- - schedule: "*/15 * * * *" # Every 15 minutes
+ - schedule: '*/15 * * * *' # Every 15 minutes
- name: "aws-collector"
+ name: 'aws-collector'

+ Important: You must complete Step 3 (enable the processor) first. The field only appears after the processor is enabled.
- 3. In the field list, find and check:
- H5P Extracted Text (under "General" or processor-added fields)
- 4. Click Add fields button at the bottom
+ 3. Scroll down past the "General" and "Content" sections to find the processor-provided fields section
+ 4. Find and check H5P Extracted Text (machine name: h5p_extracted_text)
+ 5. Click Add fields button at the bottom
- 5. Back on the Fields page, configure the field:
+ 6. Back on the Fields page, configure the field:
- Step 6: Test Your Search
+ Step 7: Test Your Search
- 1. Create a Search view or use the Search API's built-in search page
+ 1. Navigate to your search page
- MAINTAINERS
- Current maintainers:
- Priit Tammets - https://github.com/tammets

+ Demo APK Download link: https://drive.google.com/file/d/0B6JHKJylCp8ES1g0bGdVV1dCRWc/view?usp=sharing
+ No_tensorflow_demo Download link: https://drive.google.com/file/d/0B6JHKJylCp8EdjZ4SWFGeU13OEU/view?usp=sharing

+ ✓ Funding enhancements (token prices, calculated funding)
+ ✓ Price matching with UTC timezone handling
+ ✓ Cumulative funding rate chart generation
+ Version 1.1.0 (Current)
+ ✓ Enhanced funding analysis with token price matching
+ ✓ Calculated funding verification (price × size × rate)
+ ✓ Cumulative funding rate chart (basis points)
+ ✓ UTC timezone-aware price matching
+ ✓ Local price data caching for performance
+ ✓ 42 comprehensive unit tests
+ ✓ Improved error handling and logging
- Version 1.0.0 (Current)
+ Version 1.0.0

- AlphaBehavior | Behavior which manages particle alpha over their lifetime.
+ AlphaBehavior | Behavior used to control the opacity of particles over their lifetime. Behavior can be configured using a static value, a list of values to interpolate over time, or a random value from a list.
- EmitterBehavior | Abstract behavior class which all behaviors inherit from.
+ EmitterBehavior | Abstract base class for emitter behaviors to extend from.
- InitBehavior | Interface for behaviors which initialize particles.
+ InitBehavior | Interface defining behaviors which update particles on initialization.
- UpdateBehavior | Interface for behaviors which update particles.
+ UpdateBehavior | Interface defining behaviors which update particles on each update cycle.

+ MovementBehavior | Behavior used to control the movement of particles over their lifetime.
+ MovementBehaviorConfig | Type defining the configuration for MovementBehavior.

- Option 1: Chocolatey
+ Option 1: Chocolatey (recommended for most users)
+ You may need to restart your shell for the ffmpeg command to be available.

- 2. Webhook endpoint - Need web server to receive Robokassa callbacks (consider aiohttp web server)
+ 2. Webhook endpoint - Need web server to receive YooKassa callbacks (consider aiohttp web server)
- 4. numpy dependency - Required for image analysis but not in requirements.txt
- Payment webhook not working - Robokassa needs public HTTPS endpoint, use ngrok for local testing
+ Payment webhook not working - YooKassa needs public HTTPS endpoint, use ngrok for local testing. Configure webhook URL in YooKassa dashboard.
# # # #
*TASK DESCRIPTION:* From the records above, copy each line in which the string "update" occurs.

*TASK OUTPUT:*
+ InitBehavior | Interface defining behaviors which update particles on initialization.
- UpdateBehavior | Interface for behaviors which update particles.
+ UpdateBehavior | Interface defining behaviors which update particles on each update cycle.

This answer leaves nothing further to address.